§ **Task directions**: Each line of the data must reappear exactly in your answer, with no images included.

Data for this task START

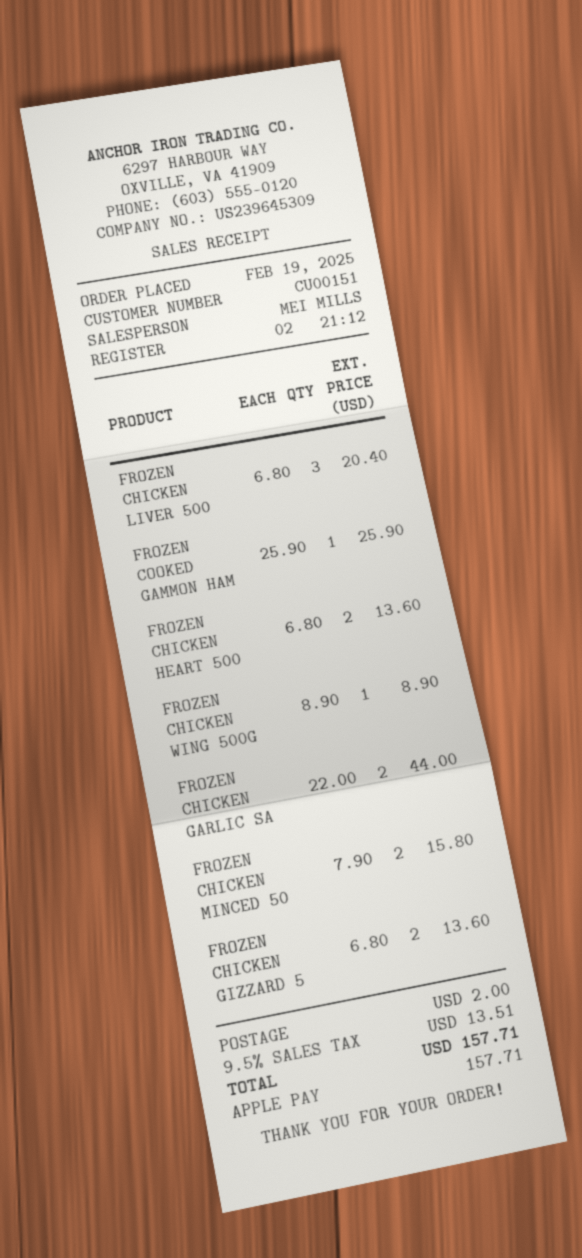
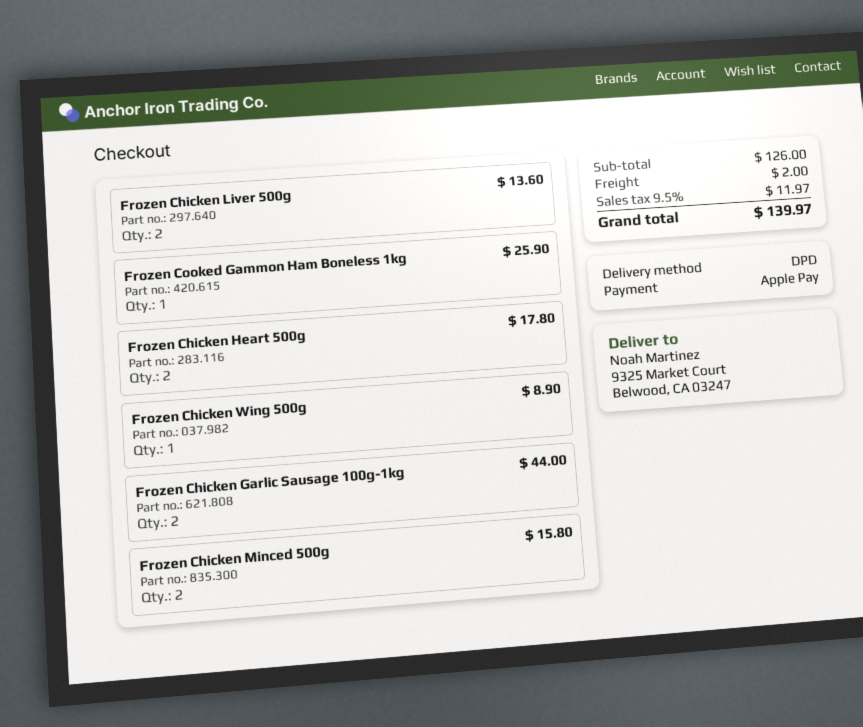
FROZEN CHICKEN LIVER 500: 3 for 20.40 -> 2 for 13.60
FROZEN CHICKEN HEART 500: 2 for 13.60 -> 2 for 17.80
FROZEN CHICKEN GIZZARD 5: 2 for 13.60 -> none
tax: 9.5% = 13.51 -> 9.5% = 11.97
total: 157.71 -> 139.97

Data for this task END

§ **Reply to the exercise**:
FROZEN CHICKEN LIVER 500: 3 for 20.40 -> 2 for 13.60
FROZEN CHICKEN HEART 500: 2 for 13.60 -> 2 for 17.80
FROZEN CHICKEN GIZZARD 5: 2 for 13.60 -> none
tax: 9.5% = 13.51 -> 9.5% = 11.97
total: 157.71 -> 139.97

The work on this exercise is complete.